▶ _Your task_:
Every record below is to be retyped exactly, with the pictures left out.
Start of Given information
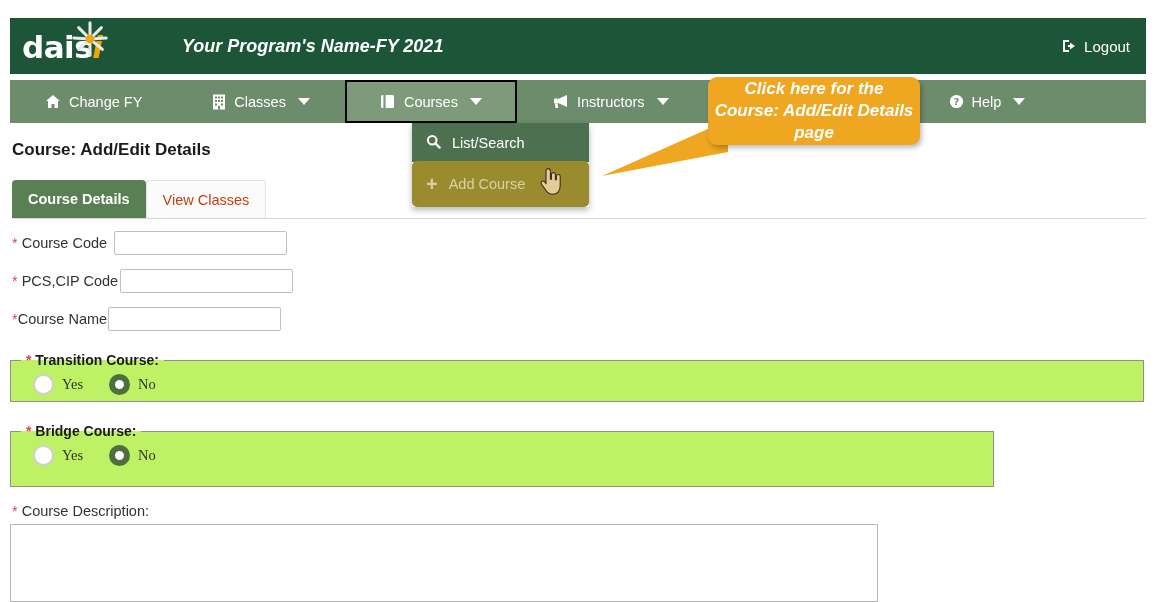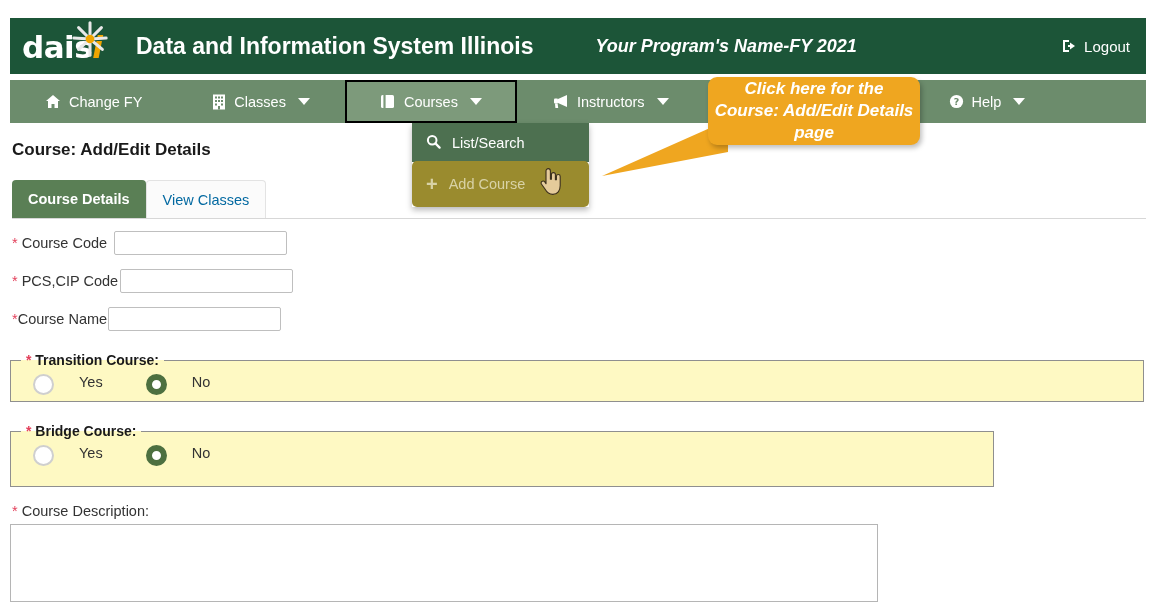--- a/index.html
+++ b/index.html
@@ -225,21 +225,21 @@
     cursor: pointer;
   }
   .tab.active {
     background: #5a7f55;
     color: #ffffff;
     font-weight: bold;
     border-radius: 4px 4px 0 0;
   }
   .tab.inactive {
     background: #fbfbfb;
-    color: #0369a1;
+    color: #c2410c;
     border: 1px solid #e3e3e3;
     border-bottom: none;
     border-radius: 4px 4px 0 0;
   }
 
   .field-row {
     position: absolute;
     display: flex;
     align-items: center;
     height: 24px;
@@ -258,33 +258,35 @@
     background: #ffffff;
     border-radius: 2px;
   }
 
   fieldset.box {
     position: absolute;
     box-sizing: border-box;
     margin: 0;
     border: 1px solid #8f8f8f;
     padding: 0;
-    background: #fef9c3;
+    background: #bef264;
   }
   fieldset.box legend {
     font-size: 14px;
     font-weight: bold;
     color: #1a1a1a;
     padding: 0 5px;
     margin-left: 10px;
   }
   .radio-row {
     display: flex;
-    gap: 25px;
+    align-items: center;
+    gap: 8px;
     padding: 6px 0 0 22px;
+    font-family: Liberation Serif, serif;
   }
   .radio {
     width: 21px;
     height: 21px;
     border-radius: 50%;
     box-sizing: border-box;
     background: #ffffff;
     flex: 0 0 21px;
     cursor: pointer;
   }
@@ -331,21 +333,20 @@
         <line x1="20" y1="20" x2="37" y2="19"></line>
         <line x1="20" y1="20" x2="33" y2="31"></line>
         <line x1="20" y1="20" x2="8" y2="8"></line>
         <line x1="20" y1="20" x2="3" y2="19"></line>
         <line x1="20" y1="20" x2="8" y2="31"></line>
         <line x1="20" y1="20" x2="20" y2="37"></line>
       </g>
       <circle cx="20" cy="20" r="4.6" fill="#f0a500"></circle>
     </svg>
   </div>
-  <div class="app-title">Data and Information System Illinois</div>
   <div class="program-name">Your Program's Name-FY 2021</div>
   <div class="logout">
     <svg width="16" height="16" viewBox="0 0 16 16">
       <path d="M2 2 h6 v2 H4 v8 h4 v2 H2 z" fill="#ffffff"></path>
       <path d="M9 4.5 L14 8 L9 11.5 z" fill="#ffffff"></path>
       <rect x="7" y="7" width="5" height="2" fill="#ffffff"></rect>
     </svg>
     <span>Logout</span>
   </div>
 </div>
End of Given information
▶ _Exercise output_:
--- a/index.html
+++ b/index.html
@@ -225,21 +225,21 @@
     cursor: pointer;
   }
   .tab.active {
     background: #5a7f55;
     color: #ffffff;
     font-weight: bold;
     border-radius: 4px 4px 0 0;
   }
   .tab.inactive {
     background: #fbfbfb;
-    color: #0369a1;
+    color: #c2410c;
     border: 1px solid #e3e3e3;
     border-bottom: none;
     border-radius: 4px 4px 0 0;
   }
 
   .field-row {
     position: absolute;
     display: flex;
     align-items: center;
     height: 24px;
@@ -258,33 +258,35 @@
     background: #ffffff;
     border-radius: 2px;
   }
 
   fieldset.box {
     position: absolute;
     box-sizing: border-box;
     margin: 0;
     border: 1px solid #8f8f8f;
     padding: 0;
-    background: #fef9c3;
+    background: #bef264;
   }
   fieldset.box legend {
     font-size: 14px;
     font-weight: bold;
     color: #1a1a1a;
     padding: 0 5px;
     margin-left: 10px;
   }
   .radio-row {
     display: flex;
-    gap: 25px;
+    align-items: center;
+    gap: 8px;
     padding: 6px 0 0 22px;
+    font-family: Liberation Serif, serif;
   }
   .radio {
     width: 21px;
     height: 21px;
     border-radius: 50%;
     box-sizing: border-box;
     background: #ffffff;
     flex: 0 0 21px;
     cursor: pointer;
   }
@@ -331,21 +333,20 @@
         <line x1="20" y1="20" x2="37" y2="19"></line>
         <line x1="20" y1="20" x2="33" y2="31"></line>
         <line x1="20" y1="20" x2="8" y2="8"></line>
         <line x1="20" y1="20" x2="3" y2="19"></line>
         <line x1="20" y1="20" x2="8" y2="31"></line>
         <line x1="20" y1="20" x2="20" y2="37"></line>
       </g>
       <circle cx="20" cy="20" r="4.6" fill="#f0a500"></circle>
     </svg>
   </div>
-  <div class="app-title">Data and Information System Illinois</div>
   <div class="program-name">Your Program's Name-FY 2021</div>
   <div class="logout">
     <svg width="16" height="16" viewBox="0 0 16 16">
       <path d="M2 2 h6 v2 H4 v8 h4 v2 H2 z" fill="#ffffff"></path>
       <path d="M9 4.5 L14 8 L9 11.5 z" fill="#ffffff"></path>
       <rect x="7" y="7" width="5" height="2" fill="#ffffff"></rect>
     </svg>
     <span>Logout</span>
   </div>
 </div>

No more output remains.